If anybody can learn to be an opera singer from a Youtube video, why should we help musicians go to college or further their careers? Who needs a grant to study Bach or Mozart when anybody with a computer can learn more about them than ever before on the internet?

My experience with mansplaining in the arts has shown me that these men want the satisfaction of educating me and my peers, of teaching us what they assume we haven’t taken the time to learn because we are young and female. They don’t bother to find out that I have been a professional singer in multiple capacities since I was twenty-one, or that I’ve been a Broadway nerd since I was a child. They assume that I just don’t know, rather than considering that I might have spent a lifetime acquiring the information I’m offering.

When we disbelieve women who say that they have been sexually assaulted, we invalidate the extent to which most women have experienced this kind of behavior. For many women who have been raped or otherwise assaulted, these attacks represent only the tip of the iceberg of years of harassment, cat-calling, and discrimination.

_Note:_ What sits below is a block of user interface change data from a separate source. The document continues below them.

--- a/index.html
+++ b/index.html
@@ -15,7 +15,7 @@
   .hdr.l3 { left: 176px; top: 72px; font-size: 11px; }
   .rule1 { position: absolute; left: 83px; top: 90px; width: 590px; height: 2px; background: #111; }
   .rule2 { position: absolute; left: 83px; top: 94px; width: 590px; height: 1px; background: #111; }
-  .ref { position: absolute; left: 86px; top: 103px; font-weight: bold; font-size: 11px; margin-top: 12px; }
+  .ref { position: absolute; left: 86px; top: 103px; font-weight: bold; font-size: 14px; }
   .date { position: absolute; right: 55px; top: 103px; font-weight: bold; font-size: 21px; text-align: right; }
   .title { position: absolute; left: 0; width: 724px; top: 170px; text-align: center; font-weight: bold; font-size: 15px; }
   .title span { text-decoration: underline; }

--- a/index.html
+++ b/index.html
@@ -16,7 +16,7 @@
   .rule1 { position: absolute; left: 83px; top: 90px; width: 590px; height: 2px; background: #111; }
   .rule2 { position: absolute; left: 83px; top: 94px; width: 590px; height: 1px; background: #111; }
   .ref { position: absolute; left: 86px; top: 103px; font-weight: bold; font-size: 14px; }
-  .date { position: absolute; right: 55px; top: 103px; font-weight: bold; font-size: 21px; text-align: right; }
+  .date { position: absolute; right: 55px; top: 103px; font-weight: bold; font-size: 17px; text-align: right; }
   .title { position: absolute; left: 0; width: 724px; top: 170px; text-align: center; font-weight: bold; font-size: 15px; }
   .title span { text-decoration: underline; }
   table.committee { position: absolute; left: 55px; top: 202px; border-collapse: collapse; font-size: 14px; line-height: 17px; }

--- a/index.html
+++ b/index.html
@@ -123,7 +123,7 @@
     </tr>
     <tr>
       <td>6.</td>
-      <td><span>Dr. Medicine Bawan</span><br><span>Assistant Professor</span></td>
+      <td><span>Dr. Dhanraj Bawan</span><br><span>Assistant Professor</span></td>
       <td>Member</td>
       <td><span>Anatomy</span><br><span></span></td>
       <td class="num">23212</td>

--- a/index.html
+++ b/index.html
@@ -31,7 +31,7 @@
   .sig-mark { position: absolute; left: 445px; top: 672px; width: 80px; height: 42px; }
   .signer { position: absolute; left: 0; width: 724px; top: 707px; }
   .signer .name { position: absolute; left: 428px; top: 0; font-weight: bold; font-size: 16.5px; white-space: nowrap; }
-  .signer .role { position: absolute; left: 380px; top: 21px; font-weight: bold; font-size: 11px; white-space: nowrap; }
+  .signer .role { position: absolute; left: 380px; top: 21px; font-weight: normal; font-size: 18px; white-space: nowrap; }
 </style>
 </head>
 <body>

Suggesting that a victim doesn’t know what constitutes sexual assault, or didn’t know the difference between assault and consensual sex in the first place, disregards the lifetime’s worth of first-hand information many women have gathered on the subject. I suspect that people just don’t want to know about it, because that would point to a more systemic problem than one woman’s rape.

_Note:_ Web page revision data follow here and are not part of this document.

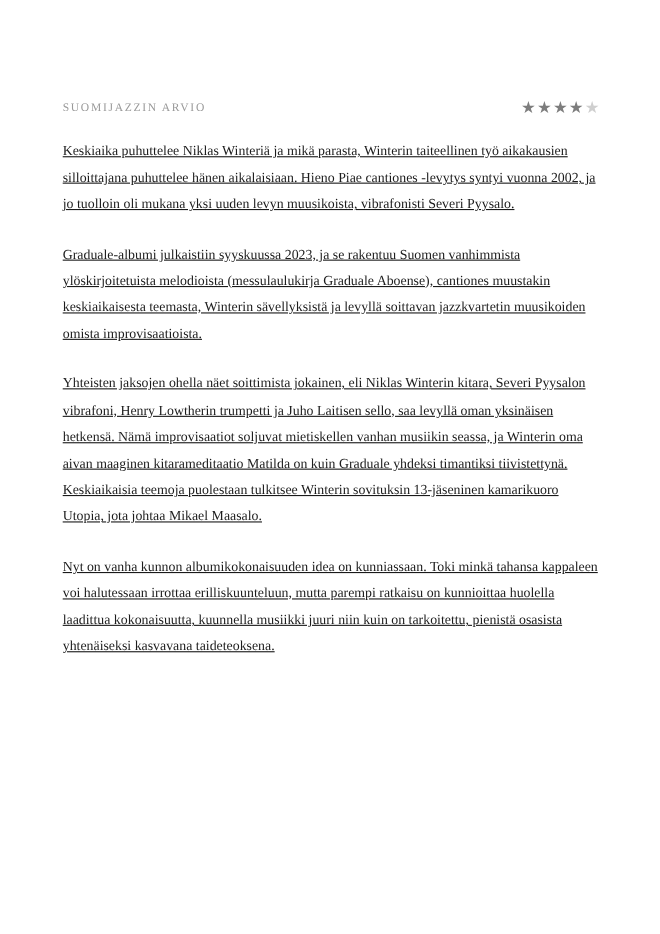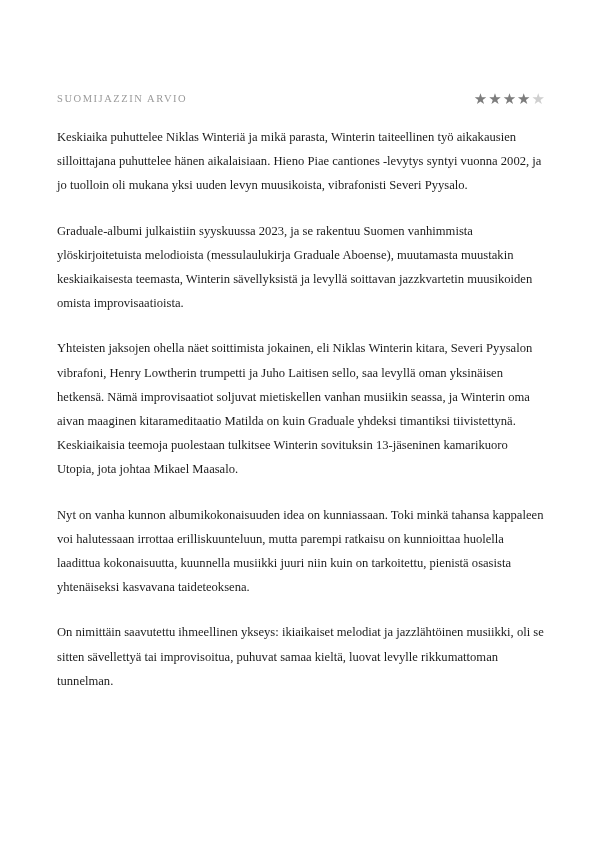--- a/index.html
+++ b/index.html
@@ -66,6 +66,7 @@
     left: 57px;
     top: 125px;
     width: 488px;
+    text-decoration: underline;
   }
 
   .article p {

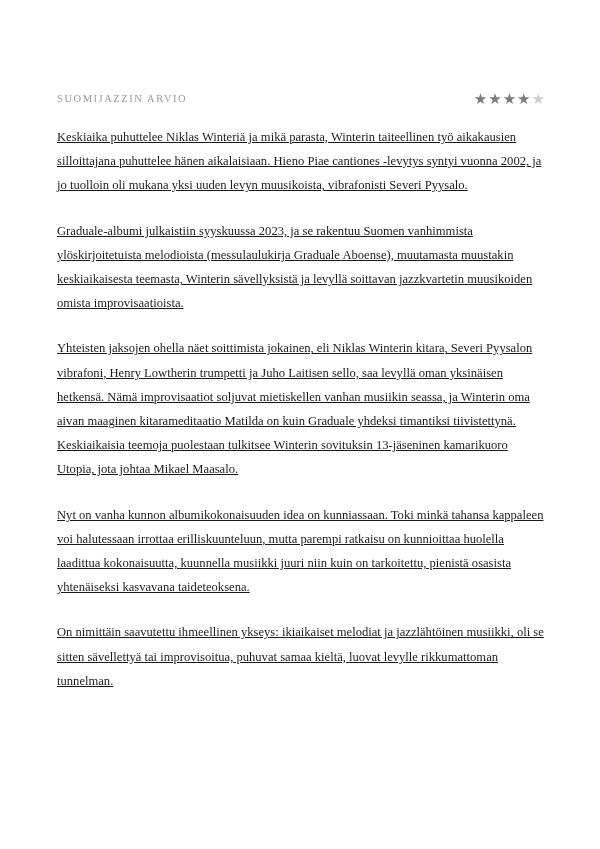--- a/index.html
+++ b/index.html
@@ -98,7 +98,7 @@
 
   <div class="article">
     <p>Keskiaika puhuttelee Niklas Winteriä ja mikä parasta, Winterin taiteellinen työ aikakausien silloittajana puhuttelee hänen aikalaisiaan. Hieno Piae cantiones -levytys syntyi vuonna 2002, ja jo tuolloin oli mukana yksi uuden levyn muusikoista, vibrafonisti Severi Pyysalo.</p>
-    <p>Graduale-albumi julkaistiin syyskuussa 2023, ja se rakentuu Suomen vanhimmista ylöskirjoitetuista melodioista (messulaulukirja Graduale Aboense), muutamasta muustakin keskiaikaisesta teemasta, Winterin sävellyksistä ja levyllä soittavan jazzkvartetin muusikoiden omista improvisaatioista.</p>
+    <p>Graduale-albumi julkaistiin syyskuussa 2023, ja se rakentuu Suomen vanhimmista ylöskirjoitetuista melodioista (messulaulukirja Graduale Aboense), cantiones muustakin keskiaikaisesta teemasta, Winterin sävellyksistä ja levyllä soittavan jazzkvartetin muusikoiden omista improvisaatioista.</p>
     <p>Yhteisten jaksojen ohella näet soittimista jokainen, eli Niklas Winterin kitara, Severi Pyysalon vibrafoni, Henry Lowtherin trumpetti ja Juho Laitisen sello, saa levyllä oman yksinäisen hetkensä. Nämä improvisaatiot soljuvat mietiskellen vanhan musiikin seassa, ja Winterin oma aivan maaginen kitarameditaatio Matilda on kuin Graduale yhdeksi timantiksi tiivistettynä. Keskiaikaisia teemoja puolestaan tulkitsee Winterin sovituksin 13-jäseninen kamarikuoro Utopia, jota johtaa Mikael Maasalo.</p>
     <p>Nyt on vanha kunnon albumikokonaisuuden idea on kunniassaan. Toki minkä tahansa kappaleen voi halutessaan irrottaa erilliskuunteluun, mutta parempi ratkaisu on kunnioittaa huolella laadittua kokonaisuutta, kuunnella musiikki juuri niin kuin on tarkoitettu, pienistä osasista yhtenäiseksi kasvavana taideteoksena.</p>
     <p>On nimittäin saavutettu ihmeellinen ykseys: ikiaikaiset melodiat ja jazzlähtöinen musiikki, oli se sitten sävellettyä tai improvisoitua, puhuvat samaa kieltä, luovat levylle rikkumattoman tunnelman.</p>

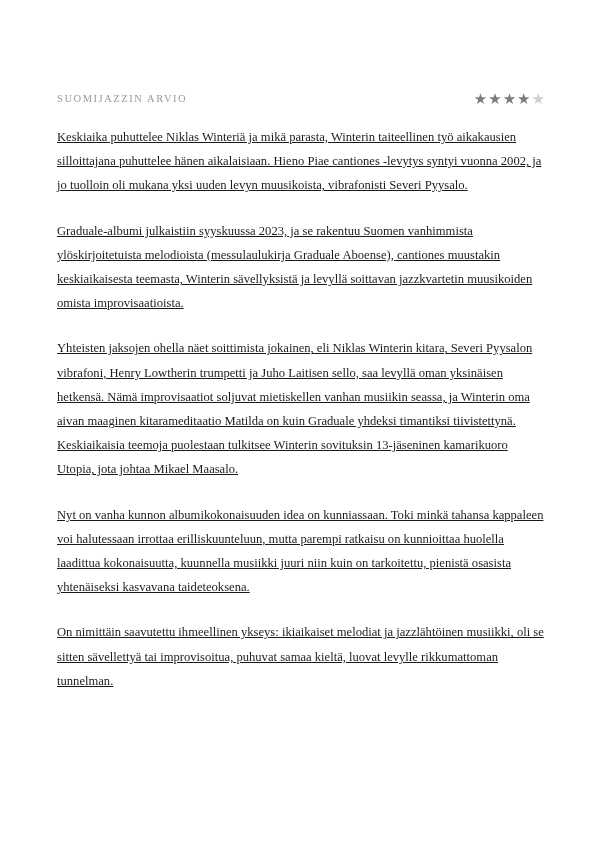--- a/index.html
+++ b/index.html
@@ -101,7 +101,6 @@
     <p>Graduale-albumi julkaistiin syyskuussa 2023, ja se rakentuu Suomen vanhimmista ylöskirjoitetuista melodioista (messulaulukirja Graduale Aboense), cantiones muustakin keskiaikaisesta teemasta, Winterin sävellyksistä ja levyllä soittavan jazzkvartetin muusikoiden omista improvisaatioista.</p>
     <p>Yhteisten jaksojen ohella näet soittimista jokainen, eli Niklas Winterin kitara, Severi Pyysalon vibrafoni, Henry Lowtherin trumpetti ja Juho Laitisen sello, saa levyllä oman yksinäisen hetkensä. Nämä improvisaatiot soljuvat mietiskellen vanhan musiikin seassa, ja Winterin oma aivan maaginen kitarameditaatio Matilda on kuin Graduale yhdeksi timantiksi tiivistettynä. Keskiaikaisia teemoja puolestaan tulkitsee Winterin sovituksin 13-jäseninen kamarikuoro Utopia, jota johtaa Mikael Maasalo.</p>
     <p>Nyt on vanha kunnon albumikokonaisuuden idea on kunniassaan. Toki minkä tahansa kappaleen voi halutessaan irrottaa erilliskuunteluun, mutta parempi ratkaisu on kunnioittaa huolella laadittua kokonaisuutta, kuunnella musiikki juuri niin kuin on tarkoitettu, pienistä osasista yhtenäiseksi kasvavana taideteoksena.</p>
-    <p>On nimittäin saavutettu ihmeellinen ykseys: ikiaikaiset melodiat ja jazzlähtöinen musiikki, oli se sitten sävellettyä tai improvisoitua, puhuvat samaa kieltä, luovat levylle rikkumattoman tunnelman.</p>
   </div>
 
 </div>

In contrast, when the accusations against Roy Moore began to surface this month, Alabama Republican Party chair Terry Lathan said, “Judge Moore has vehemently denied the accusations against him…[h]e deserves to be presumed innocent of the accusations until proven otherwise.” Why should we believe him, but not his accusers? What is it about women’s voices, creativity and knowledge that invites doubt and derision?

Believing women, whether about sexual harassment allegations or about their professional expertise, should not be an attitude that breaks the mold. It should be the mold.